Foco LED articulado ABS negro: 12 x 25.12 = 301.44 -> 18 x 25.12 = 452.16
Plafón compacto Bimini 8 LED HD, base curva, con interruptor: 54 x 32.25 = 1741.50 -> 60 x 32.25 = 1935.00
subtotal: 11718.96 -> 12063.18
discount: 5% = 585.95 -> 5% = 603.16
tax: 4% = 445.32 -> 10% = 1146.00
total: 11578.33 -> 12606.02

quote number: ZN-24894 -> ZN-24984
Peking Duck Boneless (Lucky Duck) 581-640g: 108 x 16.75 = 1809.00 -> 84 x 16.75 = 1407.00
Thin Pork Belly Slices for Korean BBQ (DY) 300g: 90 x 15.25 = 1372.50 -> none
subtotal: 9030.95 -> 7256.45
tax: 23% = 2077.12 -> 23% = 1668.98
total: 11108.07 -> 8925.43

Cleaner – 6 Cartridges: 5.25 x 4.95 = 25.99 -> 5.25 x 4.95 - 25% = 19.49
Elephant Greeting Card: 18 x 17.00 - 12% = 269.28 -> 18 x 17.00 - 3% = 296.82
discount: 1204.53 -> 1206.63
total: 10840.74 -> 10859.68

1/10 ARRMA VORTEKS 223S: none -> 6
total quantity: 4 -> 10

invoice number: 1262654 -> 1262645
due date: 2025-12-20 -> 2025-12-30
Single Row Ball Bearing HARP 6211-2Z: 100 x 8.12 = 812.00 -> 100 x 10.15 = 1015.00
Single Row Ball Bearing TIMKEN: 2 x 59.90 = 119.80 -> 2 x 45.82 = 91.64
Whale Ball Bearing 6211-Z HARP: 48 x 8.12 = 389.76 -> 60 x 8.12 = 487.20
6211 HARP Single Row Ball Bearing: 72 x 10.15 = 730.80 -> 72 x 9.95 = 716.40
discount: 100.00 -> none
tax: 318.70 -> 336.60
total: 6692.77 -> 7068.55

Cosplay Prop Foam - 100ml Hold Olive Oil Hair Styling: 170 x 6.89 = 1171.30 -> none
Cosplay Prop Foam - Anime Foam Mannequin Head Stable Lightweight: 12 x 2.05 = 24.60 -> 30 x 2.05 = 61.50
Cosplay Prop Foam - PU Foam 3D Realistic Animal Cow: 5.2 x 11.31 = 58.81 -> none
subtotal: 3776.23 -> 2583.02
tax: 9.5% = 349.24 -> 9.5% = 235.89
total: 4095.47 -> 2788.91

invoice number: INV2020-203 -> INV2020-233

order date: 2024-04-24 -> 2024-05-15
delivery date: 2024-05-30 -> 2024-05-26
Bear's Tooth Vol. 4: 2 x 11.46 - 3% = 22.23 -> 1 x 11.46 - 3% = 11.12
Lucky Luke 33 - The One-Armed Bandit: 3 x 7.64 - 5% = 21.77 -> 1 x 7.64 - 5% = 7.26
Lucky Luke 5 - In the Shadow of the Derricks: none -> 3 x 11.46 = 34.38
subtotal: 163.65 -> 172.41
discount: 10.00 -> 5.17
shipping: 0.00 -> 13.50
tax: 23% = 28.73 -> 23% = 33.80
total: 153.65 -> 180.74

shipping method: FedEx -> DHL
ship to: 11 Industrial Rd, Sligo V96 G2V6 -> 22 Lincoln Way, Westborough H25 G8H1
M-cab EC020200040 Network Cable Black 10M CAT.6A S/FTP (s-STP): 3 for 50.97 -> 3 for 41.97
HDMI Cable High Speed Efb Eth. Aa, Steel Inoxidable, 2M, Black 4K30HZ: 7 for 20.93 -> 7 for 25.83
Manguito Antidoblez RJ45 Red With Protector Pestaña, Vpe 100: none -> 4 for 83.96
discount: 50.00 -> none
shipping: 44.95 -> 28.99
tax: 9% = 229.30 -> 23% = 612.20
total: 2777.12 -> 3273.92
========
EXERCISE DETAILS
Return the lines above precisely as they appear, beginning at the first line and ending at the line with "Whale Ball Bearing", and nothing after it.

OUTPUT OF THE TASK
Foco LED articulado ABS negro: 12 x 25.12 = 301.44 -> 18 x 25.12 = 452.16
Plafón compacto Bimini 8 LED HD, base curva, con interruptor: 54 x 32.25 = 1741.50 -> 60 x 32.25 = 1935.00
subtotal: 11718.96 -> 12063.18
discount: 5% = 585.95 -> 5% = 603.16
tax: 4% = 445.32 -> 10% = 1146.00
total: 11578.33 -> 12606.02

quote number: ZN-24894 -> ZN-24984
Peking Duck Boneless (Lucky Duck) 581-640g: 108 x 16.75 = 1809.00 -> 84 x 16.75 = 1407.00
Thin Pork Belly Slices for Korean BBQ (DY) 300g: 90 x 15.25 = 1372.50 -> none
subtotal: 9030.95 -> 7256.45
tax: 23% = 2077.12 -> 23% = 1668.98
total: 11108.07 -> 8925.43

Cleaner – 6 Cartridges: 5.25 x 4.95 = 25.99 -> 5.25 x 4.95 - 25% = 19.49
Elephant Greeting Card: 18 x 17.00 - 12% = 269.28 -> 18 x 17.00 - 3% = 296.82
discount: 1204.53 -> 1206.63
total: 10840.74 -> 10859.68

1/10 ARRMA VORTEKS 223S: none -> 6
total quantity: 4 -> 10

invoice number: 1262654 -> 1262645
due date: 2025-12-20 -> 2025-12-30
Single Row Ball Bearing HARP 6211-2Z: 100 x 8.12 = 812.00 -> 100 x 10.15 = 1015.00
Single Row Ball Bearing TIMKEN: 2 x 59.90 = 119.80 -> 2 x 45.82 = 91.64
Whale Ball Bearing 6211-Z HARP: 48 x 8.12 = 389.76 -> 60 x 8.12 = 487.20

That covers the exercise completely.